That is what I assumed is happening. However, he keeps throwing up the food he does eat and I can't tell why. My best guess is that he is drinking water WAY TOO FAST and it causes his stomach to be upset. 

*On this site, a lot of people always say "my dog didn't take or do well on X-brand, but liked Y-brand." If the dog has no choice, then why so people keep saying that and what do they mean?*

Thanks for the info. I will try and stick to the 15 minute thing and if he doesn't eat then he will wait until next feeding.  This Vizsla is TOO SMART! LOL

I caught him cooking bacon and eggs until I told him to turn off the stove and go lay down. 

He really does like Taste of the Wild though. It's his favorite

Thanks!


----------



## RawFedDogs (Jun 16, 2008)

chuckNashley said:


> *On this site, a lot of people always say "my dog didn't take or do well on X-brand, but liked Y-brand." If the dog has no choice, then why so people keep saying that and what do they mean?*


They mean various things like coat didn't look as good as other brands or they had less energy on a particular brand or had goopy eyes on a particular brand. I means many things EXCEPT that the dog didn't like it.



> I caught him cooking bacon and eggs until I told him to turn off the stove and go lay down.


:biggrin::biggrin:


----------



## 3feathers (Oct 29, 2008)

chuckNashley said:


> However, he keeps throwing up the food he does eat and I can't tell why. My best guess is that he is drinking water WAY TOO FAST and it causes his stomach to be upset.

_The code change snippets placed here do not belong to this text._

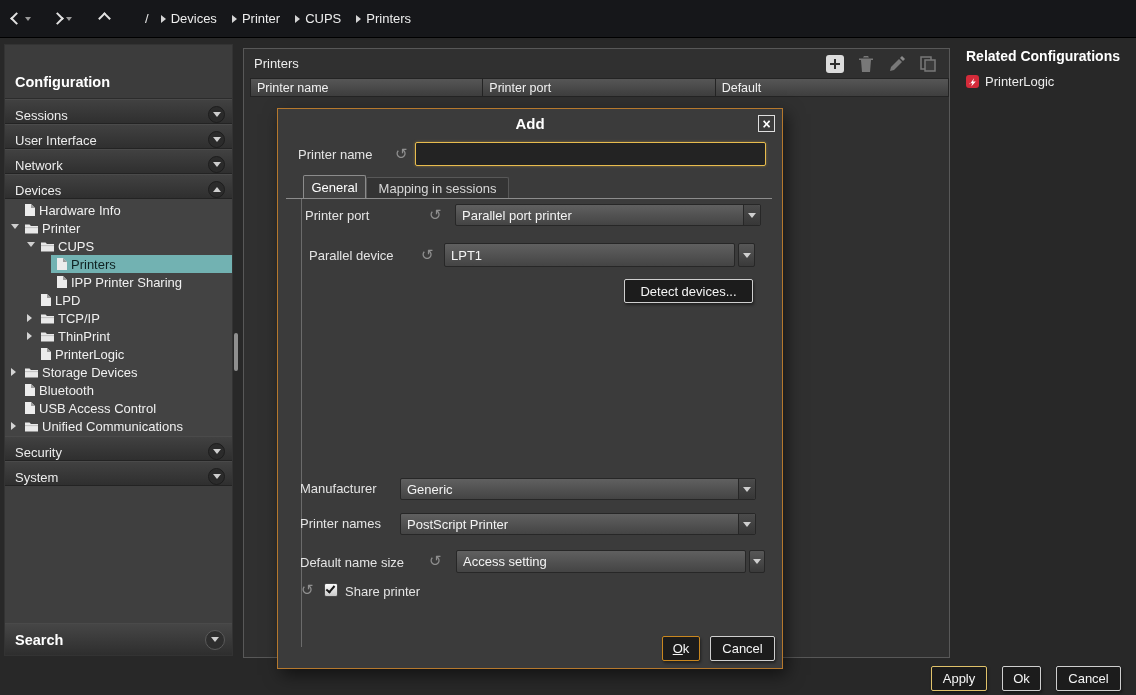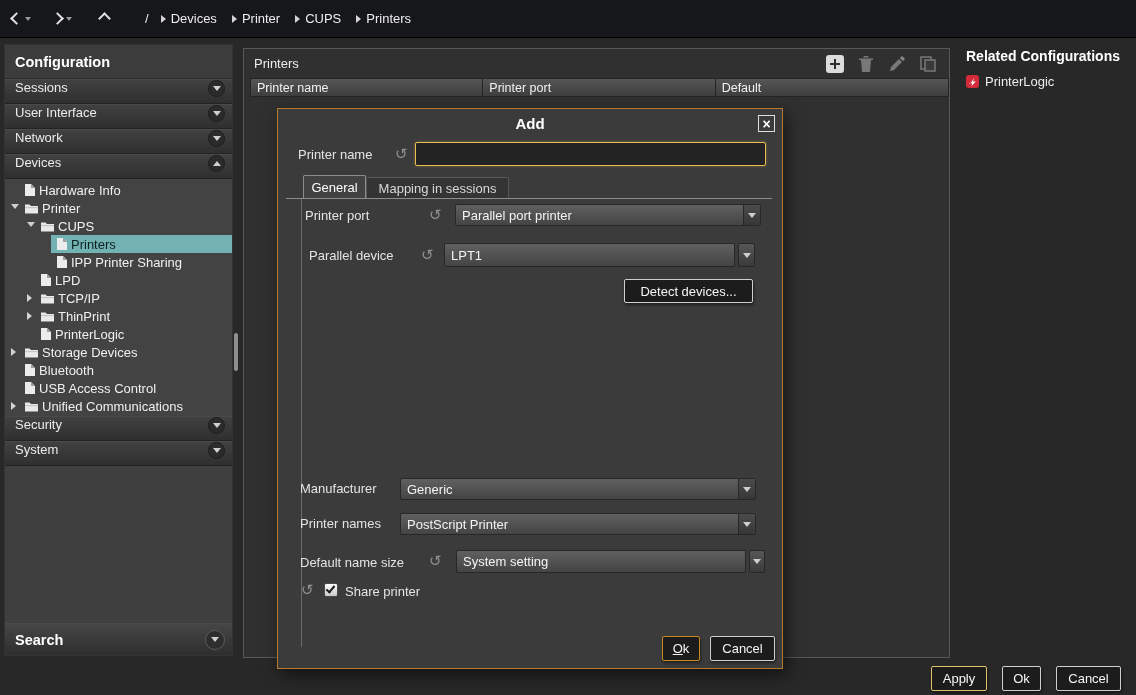--- a/index.html
+++ b/index.html
@@ -24,22 +24,22 @@
   .tri-d { width:0; height:0; border-left:4px solid transparent; border-right:4px solid transparent;
            border-top:5px solid #cfcfcf; display:inline-block; }
   .tri-u { width:0; height:0; border-left:4px solid transparent; border-right:4px solid transparent;
            border-bottom:5px solid #cfcfcf; display:inline-block; }
   .slash { color:#e8e8e8; margin-left:36px; }
 
   
   #sidebar { position:absolute; left:4px; top:44px; width:229px; height:612px;
              background:#3c3c3c; border:1px solid #333; display:flex; flex-direction:column; }
   .side-title { height:34px; display:flex; align-items:center; padding-left:10px;
-                font-weight:bold; font-size:14.5px; color:#fff; border-bottom:1px solid #2c2c2c; }
-  .cat { height:25px; flex:0 0 25px; display:flex; align-items:flex-start; padding:0 7px 0 10px;
+                font-weight:bold; font-size:14.5px; color:#fff; border-bottom:1px solid #2c2c2c;margin-top:20px; }
+  .cat { height:25px; flex:0 0 25px; display:flex; align-items:flex-end; padding:0 7px 0 10px;
          background:linear-gradient(#414141,#2f2f2f);
          border-top:1px solid #4a4a4a; border-bottom:1px solid #232323; }
   .cat-label { flex:1; color:#ececec; }
   .cat-btn { width:17px; height:17px; border-radius:50%; background:#2b2b2b; border:1px solid #1d1d1d;
              display:flex; align-items:center; justify-content:center; }
   #tree { height:237px; flex:0 0 237px; background:#434343; padding-top:2px; }
   .tree-item { position:relative; height:18px; display:flex; align-items:center; gap:4px;
                font-size:13px; color:#f0f0f0; }
   .tree-item > * { position:relative; z-index:1; }
   .tree-item.selected::before { content:""; position:absolute; left:46px; right:0; top:0; bottom:0;
@@ -422,21 +422,21 @@
   <div class="dd" style="left:122px;top:404px;width:356px;height:22px">
     <span class="val">PostScript Printer</span>
     <span class="arrow">
         <span class="tri-d"></span>
       </span>
   </div>
 
   <span class="lbl" style="left:22px;top:446px">Default name size</span>
   <span class="reset" style="left:151px;top:444px"></span>
   <div class="combo" style="left:178px;top:441px;width:290px;height:23px">
-    <span>System setting</span>
+    <span>Access setting</span>
   </div>
   <div class="combo-btn" style="left:471px;top:441px;width:16px;height:23px">
       <span class="tri-d"></span>
     </div>
 
   <span class="reset" style="left:23px;top:473px"></span>
   <span class="checkbox" style="left:46px;top:474px">
       <span class="check"></span>
     </span>
   <span class="lbl" style="left:67px;top:475px">Share printer</span>

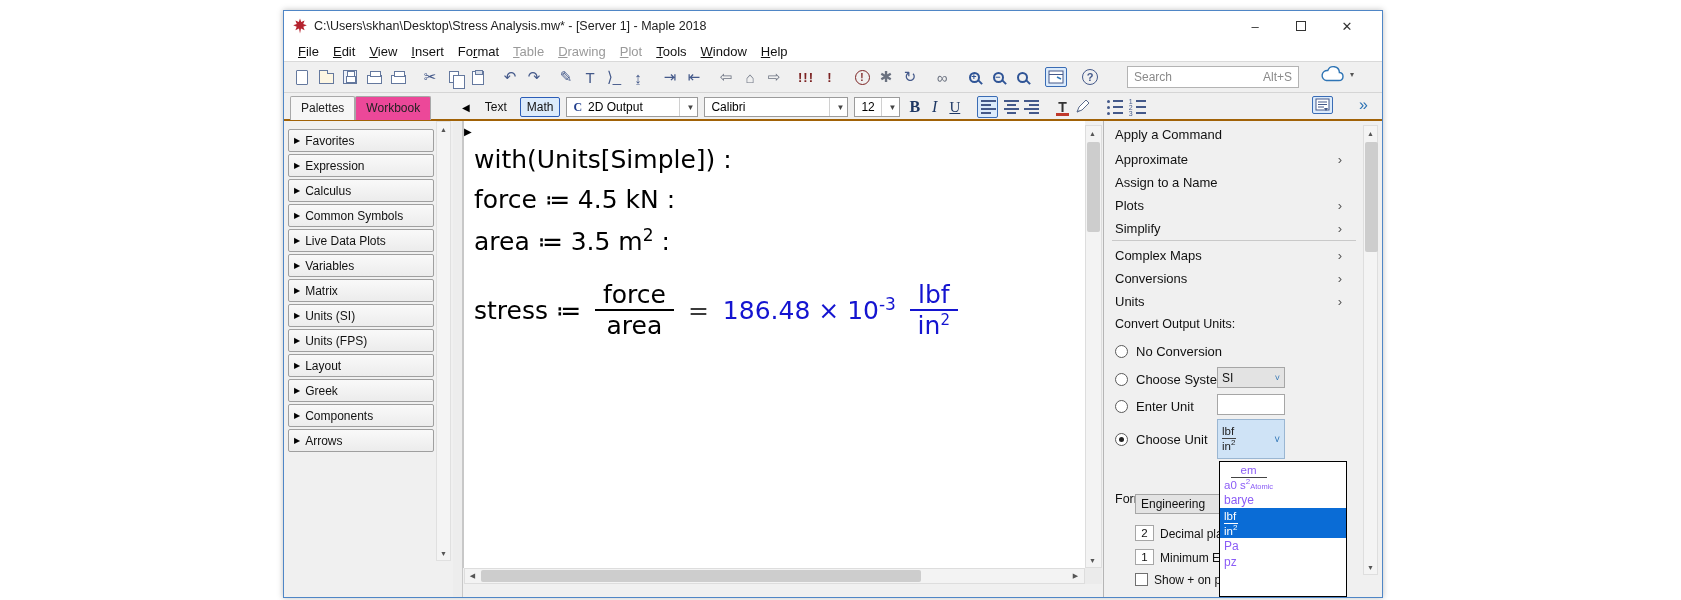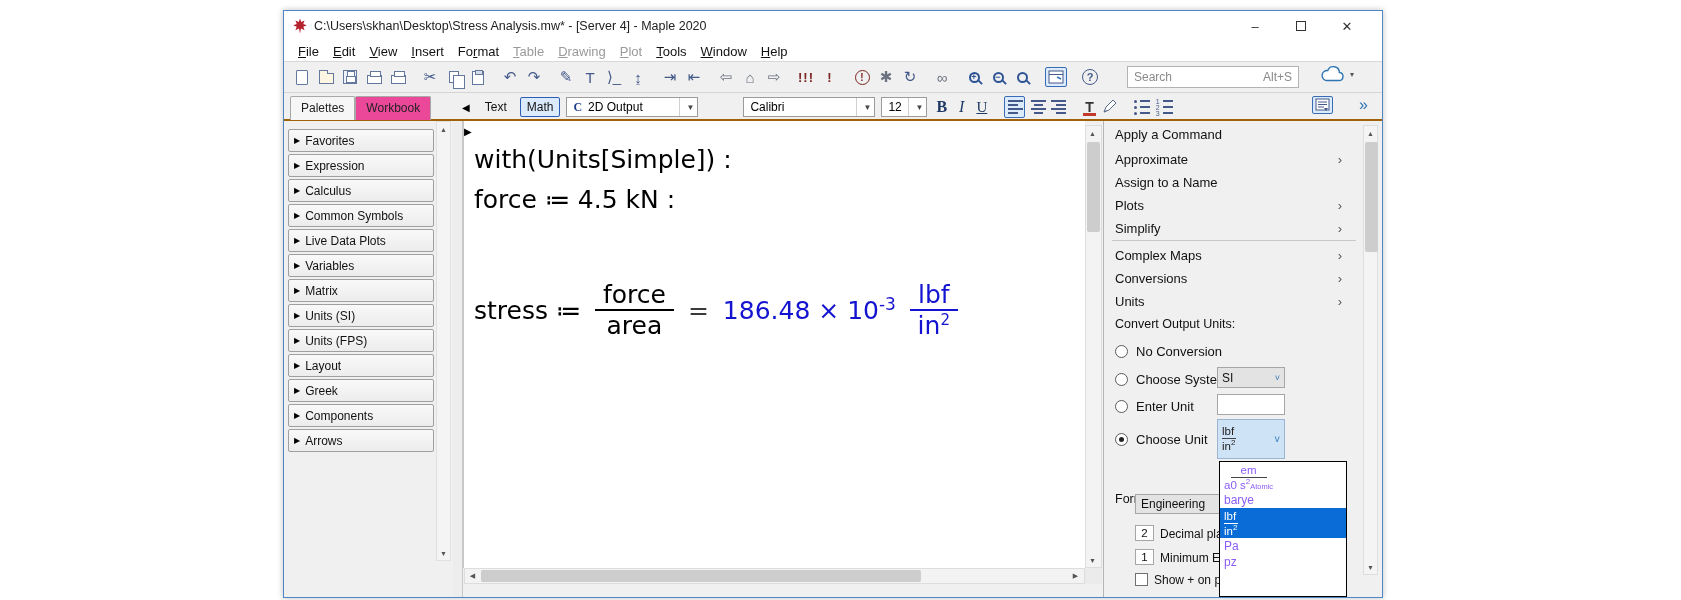--- a/index.html
+++ b/index.html
@@ -69,21 +69,21 @@
   .pal-tab { font-size:12px; padding:4px 10px 5px; border:1px solid #a8a8a8; border-bottom:none;
     background:#ec4899; color:#222; border-radius:2px 2px 0 0; }
   .pal-tab.active { background:#f6f6f6; font-weight:normal; position:relative; z-index:2; }
   .fmtbar { position:absolute; left:172px; top:0; right:0; height:28px; display:flex; align-items:center; gap:6px; padding-left:6px; }
   .collapse-tri { font-size:10px; color:#000; margin-right:2px; }
   .tg-btn { font-size:12px; padding:2px 6px; border:1px solid transparent; color:#111; }
   .tg-btn.active { border:1px solid #2b5db8; background:#dcebfb; border-radius:2px; }
   .combo { height:20px; background:#fff; border:1px solid #9b9b9b; display:flex; align-items:center;
     font-size:12px; padding:0 3px 0 6px; position:relative; }
   .combo .arrow { margin-left:auto; font-size:8px; color:#444; padding-left:6px; border-left:1px solid #d0d0d0; height:100%; display:flex; align-items:center; }
-  .combo.style { width:132px; } .combo.font { width:132px;margin-left:39px; } .combo.size { width:46px; }
+  .combo.style { width:132px; } .combo.font { width:144px; } .combo.size { width:46px; }
   .stylec { color:#23408e; font-weight:bold; margin-right:6px; font-family:"Liberation Serif",serif; }
   .fmt-b { font-family:"Liberation Serif",serif; font-weight:bold; color:#1f3864; font-size:16px; padding:0 3px; }
   .fmt-i { font-family:"Liberation Serif",serif; font-style:italic; color:#1f3864; font-size:16px; padding:0 3px; }
   .fmt-u { font-family:"Liberation Serif",serif; text-decoration:underline; color:#1f3864; font-size:15px; padding:0 3px; }
   .align-ico { display:flex; flex-direction:column; gap:2px; width:15px; padding:2px 1px; }
   .align-ico i { height:2px; background:#44598a; display:block; }
   .align-ico.l i:nth-child(even){ width:10px; } .align-ico.l i:nth-child(odd){ width:15px; }
   .align-ico.c { align-items:center; } .align-ico.c i:nth-child(even){ width:9px; } .align-ico.c i:nth-child(odd){ width:15px; }
   .align-ico.r { align-items:flex-end; } .align-ico.r i:nth-child(even){ width:10px; } .align-ico.r i:nth-child(odd){ width:15px; }
   .fontcolor-t { position:relative; font-size:14px; color:#333; font-weight:bold; padding:0 2px; }
@@ -167,21 +167,21 @@
 </style>
 </head>
 <body>
 
 <div class="window">
 
   <div class="titlebar">
     <svg class="app-icon" viewBox="0 0 16 16">
       <polygon fill="#b5232f" points="8,0.5 9.2,4 12.6,2.6 11.2,6 14.8,7.2 11.3,8.8 12.6,12.2 9,10.6 8,15.5 7,10.6 3.4,12.2 4.7,8.8 1.2,7.2 4.8,6 3.4,2.6 6.8,4"></polygon>
     </svg>
-    <span class="title-text">C:\Users\skhan\Desktop\Stress Analysis.mw* - [Server 4] - Maple 2020</span>
+    <span class="title-text">C:\Users\skhan\Desktop\Stress Analysis.mw* - [Server 1] - Maple 2018</span>
     <div class="win-controls">
       <div class="wc">–</div>
       <div class="wc wc-max">
           <span></span>
         </div>
       <div class="wc">✕</div>
     </div>
   </div>
 
   <div class="menubar">
@@ -451,20 +451,21 @@
     <div class="pal-scroll">
       <span class="sarrow" style="top:0">▲</span>
       <span class="sarrow" style="bottom:0">▼</span>
     </div>
     <div class="divider"></div>
     <span class="div-handle">▶</span>
 
     <div class="worksheet">
       <div class="ml" style="top:24px">with(Units[Simple]) :</div>
       <div class="ml" style="top:64px" actable="true">force ≔ 4.5 kN :</div>
+      <div class="ml" style="top:104px"><span>area ≔ 3.5 m</span><sup class="m">2</sup><span> :</span></div>
       <div class="stress-row">
         <span>stress ≔</span>
         <span class="frac">
           <span class="num">force</span>
           <span class="den">area</span>
         </span>
         <span class="eqsign">=</span>
         <span class="blue"><span>186.48 × 10</span><sup class="m">-3</sup></span>
         <span class="frac blue">
           <span class="num">lbf</span>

Have you had him to the vet to rule out any health issues that could be causing him to vomit? If so...then I completely agree with RFD.


----------



## chuckNashley (May 3, 2010)

Ya,

We just made an appointment with our vet. I hope nothing is wrong.

:smile:


----------



## stajbs (Jun 5, 2010)

Having lived with 7 siberians, 6 of whom were rescued, I learned the hard way how tyrannical(lol) dogs can be about dog food if we allow it. You need to pick his food based on which ones are best for him that you can possibly afford, whether you choose kibble or raw. Then stick with giving him 15 minutes or so to eat it. If he chooses not to, take it away and try again the next scheduled meal time. He will not starve himself as long as he is physically and mentally healthy. I had one siberian refuse food and trust me we tried everything we could think of. What it came down to and what did not register with us was our state of mind and the dogs. We had just lost our two senior girls in one months time. We were an emotional mess, she picked up those vibes from us, plus she was feeling her own sense of loss. We went to the vet, ruled out physical problems with bloodwork and then realized we needed to change our attitudes and kick start her appetite a bit. That was when we began cooking for our dogs. Within one day she began eating well, and was very interested in eating her meals twice a day again.

Once you have gotten vet results and know all is well as I would suspect it would be, then pick what you want to feed him and stick with it. You will feel better yourself once you have ruled out problems and can take a tougher approach as well. Be matter of fact and calm about it, don't panic(know this is hard) if he chooses to test you for a few more meals. Currently we alternate premium quality kibble every 3 or 4 months with the addition of either lightly cooked meats or premium quality canned for the occasional variety. It works for us, and our dogs.

We feed kibble and lightly cooked meats due to my paranoia about feeding raw, although I highly respect folks who do feed raw.


----------



## chuckNashley (May 3, 2010)

*Canned Foods? Any good brands?*

What canned foods are good? Are canned foods better than Kibble (Orijen)?

I have been feeding him, Stella and Chewy's duck duck goose mixed in with Orijen puppy, Acana Prairie, or TOTW.

He loves TOTW. Weird.... 

He loves Raw too.

I would love to mix canned foods in once in a while, but which ones? Merrick?
Instinct? are there good ones for puppies?

Thanks!


----------



## luvMyBRT (Mar 8, 2010)

If he loves raw (and you are able to feed it) I would switch in a heartbeat!:biggrin:


----------



## chowder (Sep 7, 2008)

chuckNashley said:


> What canned foods are good? Are canned foods better than Kibble (Orijen)?
> 
> I have been feeding him, Stella and Chewy's duck duck goose mixed in with Orijen puppy, Acana Prairie, or TOTW.
> 
> ...


You don't need a puppy specific canned food. That is just a gimmick. I recommend any of the grain free, high meat content brands. My dogs love 

Back to basics - pork especially but also chicken
Evo 95% meats
By Nature 95% meats
Wellness grain free versions
Before Grain
Evangers 

If you want canned brands iwith some grain, then I would go for 

Merrick
Pinnacle
Natures Variety
Innova
Evolve
Chicken Soup
Taste of the Wild
Eagle Pack Holistic (not the top of the line but I have a breeder friend who does really well with it and I have used it on one dog with success)

If you can't find any of these locally, you can always order them online. Various people use different ones with success. Try a few and see how your dog does. I wait for them to go on big sale and get a case at a time and it comes out pretty economical. I rarely pay more then $1 a can.


----------



## whiteleo (Sep 7, 2008)

I haven't really looked at the stella and chewys raw patty ingredient list but alot of them are not balanced meaning they are either too bone heavy or too veggie heavy which is just inappropriate.
If all issues are ruled out and things are fine with your pup, I would stick with the Orijen and try to break up the feedings into 3 smaller feedings a day once you get past the "tough love" part and limit his water intake immediately before and after his feedings. Just a thought.


----------